Question

Let \[\omega = \dfrac{1}{2} + i\dfrac{{\sqrt 3 }}{2}\], then the value of the determinant \[\left| {\begin{array}{*{20}{c}}
  1&1&1 \\
  1&{ - 1 - {\omega ^2}}&{{\omega ^2}} \\
  1&{{\omega ^2}}&{{\omega ^4}}
\end{array}} \right|\] is
A. \[3\omega \]
B. \[3\omega \left( {\omega - 1} \right)\]
C. \[3{\omega ^2}\]
D. \[3\omega \left( {1 - \omega } \right)\]

Answer 1

Hint:
In this problem, \[\omega \] is the cube root of unity. And \[1 + \omega + {\omega ^2} = 0\] i.e., \[ - 1 - {\omega ^2} = \omega \] is the property of cube roots of unity. So, use this concept to reach the solution of the problem.

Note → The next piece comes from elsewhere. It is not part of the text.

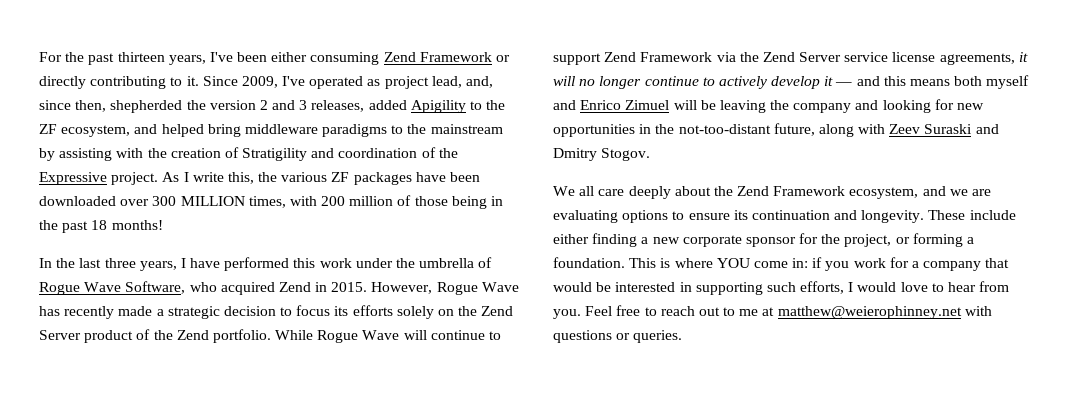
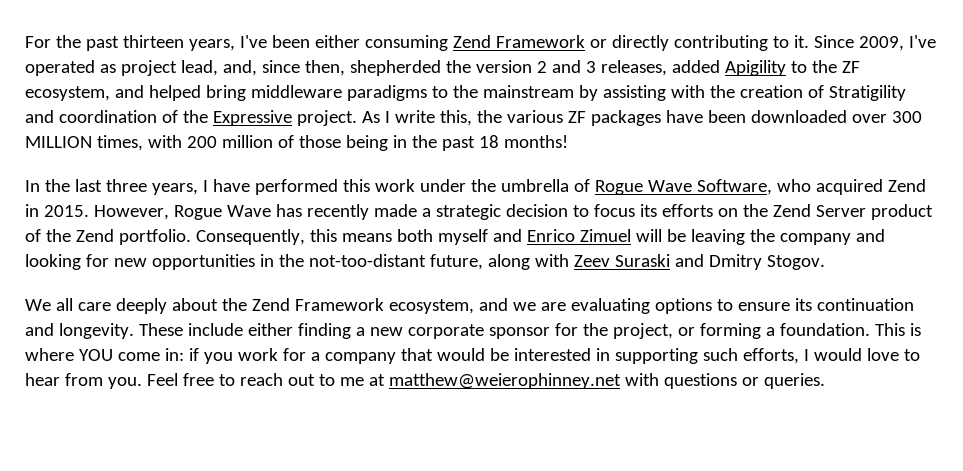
[396,306,434,319] solely -> (713, 210) none
[275,330,502,343] [553,52,1028,65] [553,76,880,89] While Rogue Wave will continue to support Zend Framework via the Zend Server service license agreements, it will no longer continue to actively develop it — and -> [195,229,305,245] Consequently,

Complete step-by-step answer:
Given determinant is \[\left| {\begin{array}{*{20}{c}}
  1&1&1 \\
  1&{ - 1 - {\omega ^2}}&{{\omega ^2}} \\
  1&{{\omega ^2}}&{{\omega ^4}}
\end{array}} \right|\]
By using the property \[ - 1 - {\omega ^2} = \omega \], the determinant can be converted into \[\left| {\begin{array}{*{20}{c}}
  1&1&1 \\
  1&\omega &{{\omega ^2}} \\
  1&{{\omega ^2}}&{{\omega ^4}}
\end{array}} \right|\]
By solving the determinant, we have
\[
   \Rightarrow 1\left[ {\left( \omega \right)\left( {{\omega ^4}} \right) - \left( {{\omega ^2}} \right)\left( {{\omega ^2}} \right)} \right] - 1\left[ {1\left( {{\omega ^4}} \right) - 1\left( {{\omega ^2}} \right)} \right] + 1\left[ {1\left( {{\omega ^2}} \right) - 1\left( \omega \right)} \right] \\
   \Rightarrow 1\left[ {{\omega ^5} - {\omega ^4}} \right] - 1\left[ {{\omega ^4} - {\omega ^2}} \right] + 1\left[ {{\omega ^2} - \omega } \right] \\
\]
This can be rewrite as
\[ \Rightarrow 1\left[ {{\omega ^3}{\omega ^2} - {\omega ^3}\omega } \right] - 1\left[ {{\omega ^3}\omega - {\omega ^2}} \right] + 1\left[ {{\omega ^2} - \omega } \right]\]
We know that \[{\omega ^3} = 1\], by using this formula we have
\[
   \Rightarrow 1\left[ {\left( 1 \right){\omega ^2} - \left( 1 \right)\omega } \right] - 1\left[ {\left( 1 \right)\omega - {\omega ^2}} \right] + 1\left[ {{\omega ^2} - \omega } \right] \\
   \Rightarrow 1\left[ {{\omega ^2} - \omega } \right] - 1\left[ {\omega - {\omega ^2}} \right] + 1\left[ {{\omega ^2} - \omega } \right] \\
   \Rightarrow {\omega ^2} - \omega - \omega + {\omega ^2} + {\omega ^2} - \omega \\
\]
Cancelling the common terms, we have
\[
   \Rightarrow 3{\omega ^2} - \omega \\
   \Rightarrow 3\omega \left( {\omega - 1} \right) \\
\]
Therefore, the determinant of \[\left| {\begin{array}{*{20}{c}}
  1&1&1 \\
  1&{ - 1 - {\omega ^2}}&{{\omega ^2}} \\
  1&{{\omega ^2}}&{{\omega ^4}}
\end{array}} \right|\] is \[3\omega \left( {\omega - 1} \right)\]
Thus, the correct option is B. \[3\omega \left( {\omega - 1} \right)\]
Note: In the given question ‘\[\omega \]’is the imaginary root. Always use the properties of cube roots of unity whenever you find ‘\[\omega \]’ in the question if possible so that you can solve the problem more easily.